四目相對,琯夷似被什麼迷惑了心智一般呆呆望著他漆黑如墨的眼睛,怎麼會那麼熟悉?她應是在什麼地方見過這雙眼睛, 一種想抓又抓不住的感覺一閃而逝。
“這次我可算英雄救美了。”江起雲揚眉勾唇一笑拈起她發上的一顆青荇果丟了口中,“怎麼?你要對我以身相許?”
她彎眼笑了笑未從他懷中離開反而往後倒去,他右臂用力復又把她扶穩,“良辰美景,軟玉溫香,是個定情的好日子。”
“又拿我取笑,我已經有相公了。”琯夷踢了踢腳下的青荇果與他隔出一段距離,放下袖子理了理衣裙訕訕笑道:“起雲,你胳膊怎麼了?”

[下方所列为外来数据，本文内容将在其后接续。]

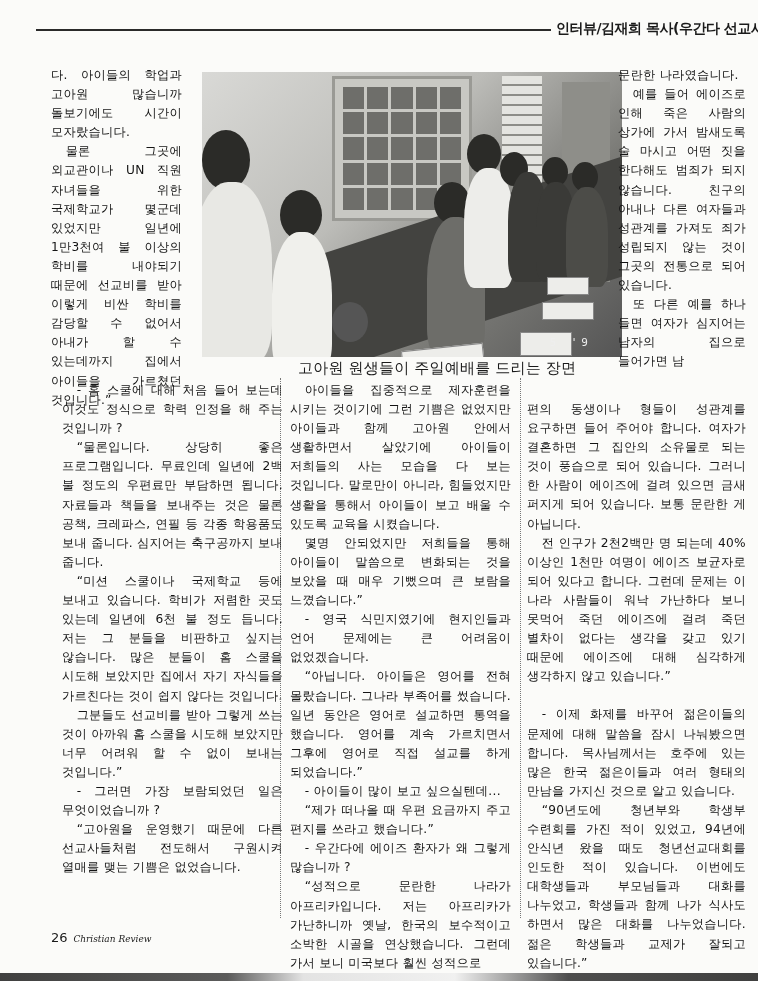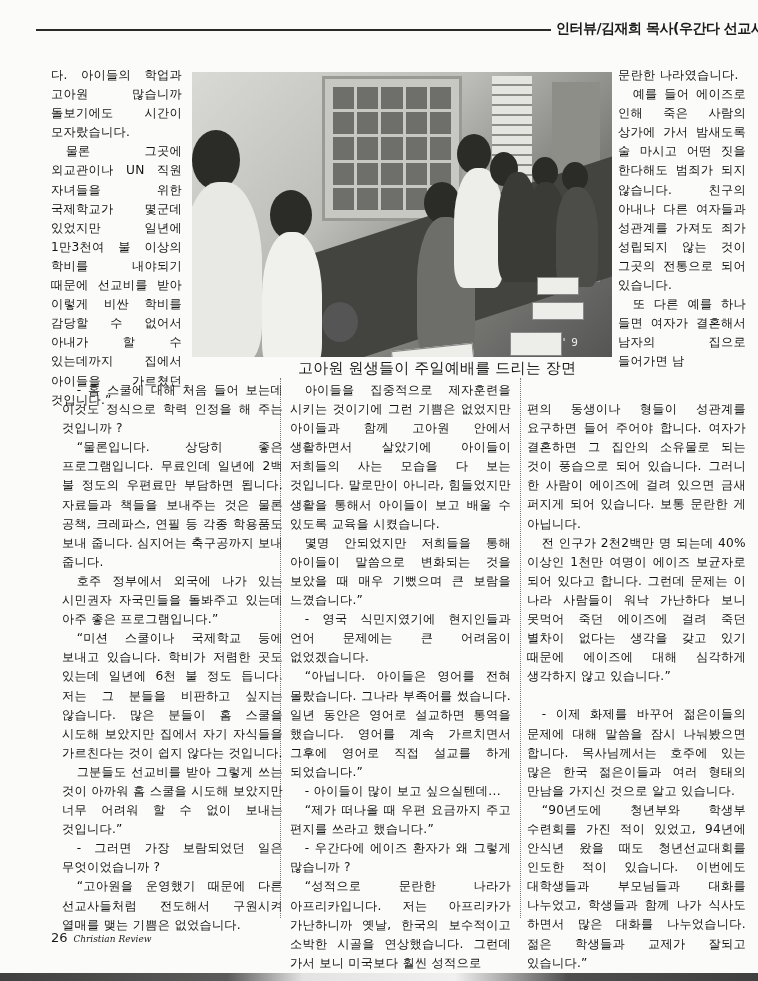--- a/index.html
+++ b/index.html
@@ -162,7 +162,7 @@
 <div class="col" style="left:618px; top:66px; width:128px;">
   <p>문란한 나라였습니다.</p>
   <p class="ind">예를 들어 에이즈로 인해 죽은 사람의 상가에 가서 밤새도록 술 마시고 어떤 짓을 한다해도 범죄가 되지 않습니다. 친구의 아내나 다른 여자들과 성관계를 가져도 죄가 성립되지 않는 것이 그곳의 전통으로 되어 있습니다.</p>
-  <p class="ind">또 다른 예를 하나 들면 여자가 결혼해서 남자의 집으로 들어가면 남</p>
+  <p class="ind">또 다른 예를 하나 들면 여자가 심지어는 남자의 집으로 들어가면 남</p>
 </div>
 
 <div class="col" style="left:527px; top:400px; width:219px;">

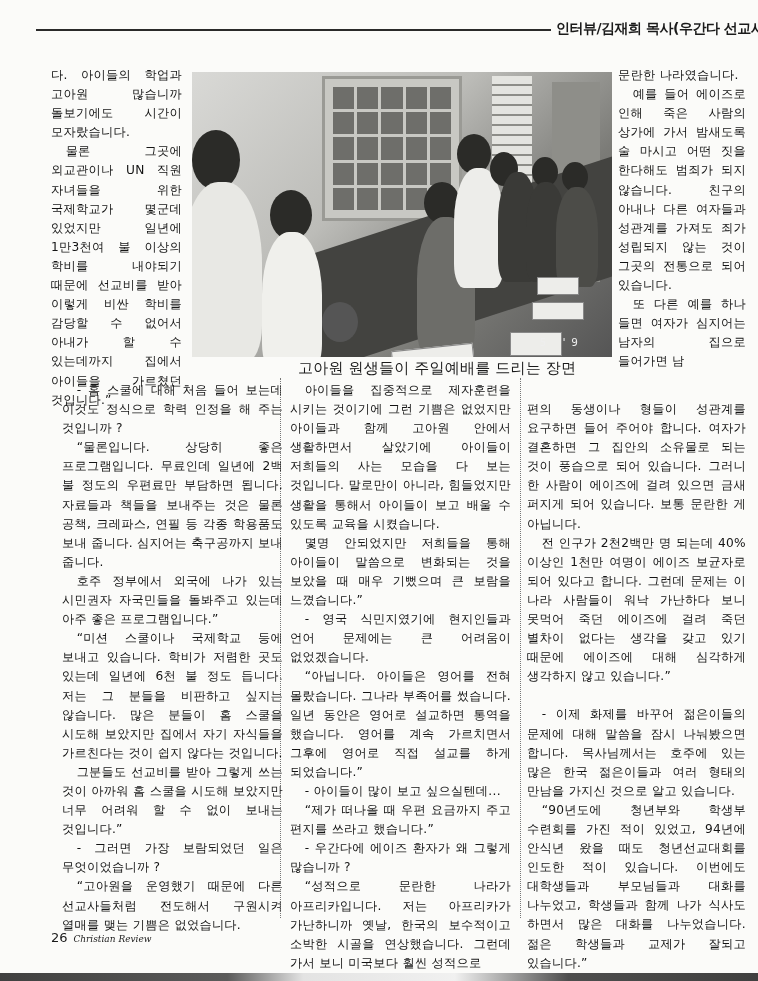--- a/index.html
+++ b/index.html
@@ -27,7 +27,7 @@
     position: absolute; width: 0; border-left: 1px dotted #777;
   }
   .photo {
-    position: absolute; left: 192px; top: 72px; width: 420px; height: 285px;
+    position: absolute; left: 202px; top: 72px; width: 420px; height: 285px;
     background: linear-gradient(135deg, #d9d9d6 0%, #bcbcb8 40%, #7b7b77 70%, #555 100%);
     overflow: hidden;
   }

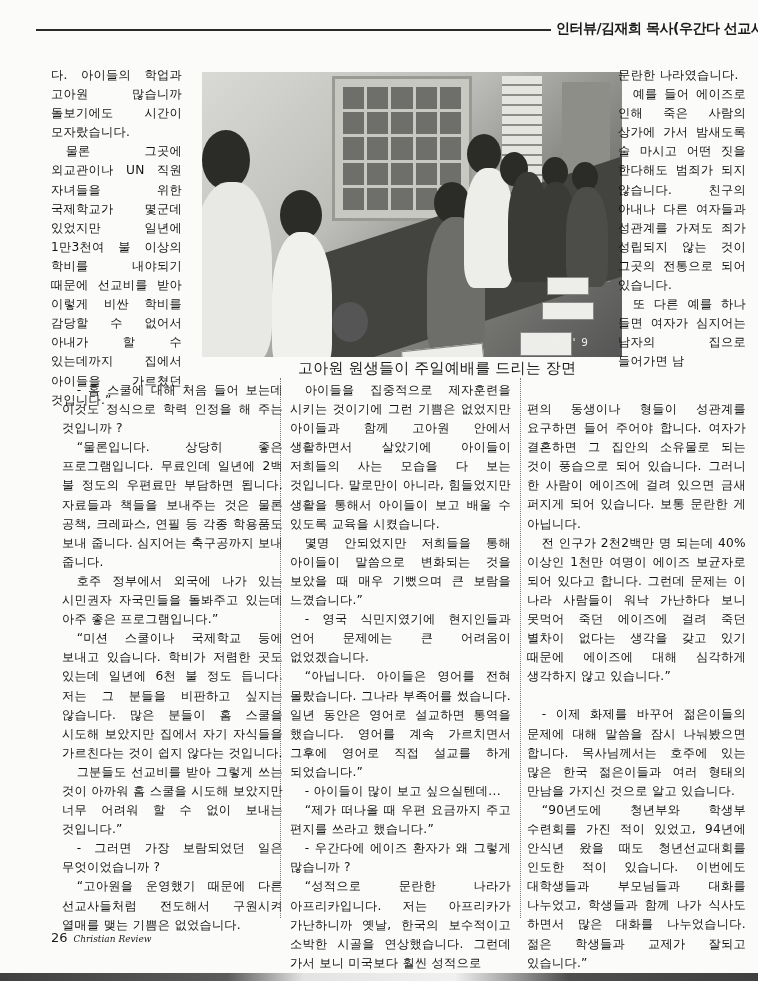--- a/index.html
+++ b/index.html
@@ -137,7 +137,6 @@
 <div class="col" style="left:62px; top:381px; width:221px;">
   <p class="ind">- 홈 스쿨에 대해 처음 들어 보는데 이것도 정식으로 학력 인정을 해 주는 것입니까 ?</p>
   <p class="ind">“물론입니다. 상당히 좋은 프로그램입니다. 무료인데 일년에 2백 불 정도의 우편료만 부담하면 됩니다. 자료들과 책들을 보내주는 것은 물론 공책, 크레파스, 연필 등 각종 학용품도 보내 줍니다. 심지어는 축구공까지 보내 줍니다.</p>
-  <p class="ind">호주 정부에서 외국에 나가 있는 시민권자 자국민들을 돌봐주고 있는데 아주 좋은 프로그램입니다.”</p>
   <p class="ind">“미션 스쿨이나 국제학교 등에 보내고 있습니다. 학비가 저렴한 곳도 있는데 일년에 6천 불 정도 듭니다. 저는 그 분들을 비판하고 싶지는 않습니다. 많은 분들이 홈 스쿨을 시도해 보았지만 집에서 자기 자식들을 가르친다는 것이 쉽지 않다는 것입니다.</p>
   <p class="ind">그분들도 선교비를 받아 그렇게 쓰는 것이 아까워 홈 스쿨을 시도해 보았지만 너무 어려워 할 수 없이 보내는 것입니다.”</p>
   <p class="ind">- 그러면 가장 보람되었던 일은 무엇이었습니까 ?</p>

他負手撿著地上的果子,“昨日抱你下馬不慎扭到了胳膊。”
“馬車裡有藥油要不要我幫你推拿一下?”
“心疼我?”江起雲漫不經心擺弄著手中的青荇果,“還算有點良心。”
“那我先看看你的傷勢如何?”
夕陽斜照把人影拉得很長很長,她驀然回頭正看到不遠處長身玉立的身影,目光陰寒望著她,對視上她的目光冷笑一聲拂袖而去,琯夷意味深長的看了看江起雲衣袖上滲出的血跡終是起身往李成忱的方向追去。
不遠不近的影子交疊又分開,分開又交疊,她十指指尖不停的點來點去,李成忱停下腳步淡淡問道:“怎麼了?”
“成忱,江起雲他……”
“你最好離他遠一點。”
“他……他其實挺好的……”
琯夷低垂著頭在他面前不知為何無端有幾分心虛,他轉身陰冷的眸光中夾著幾分嘲弄,“江府五公子,懷化將軍江坤最小的兒子,你只會為表象所惑,是非不分。”
江坤之名她不止一次在他往來的密信中看到過,手握九州兵權,不奉聖詔,審時度勢,亦正亦邪,江府先祖乃開朝將臣,家族龐大,盤根錯節,錯綜複雜,若無連根拔起的把握不宜輕舉妄動,實乃朝廷的心腹大患。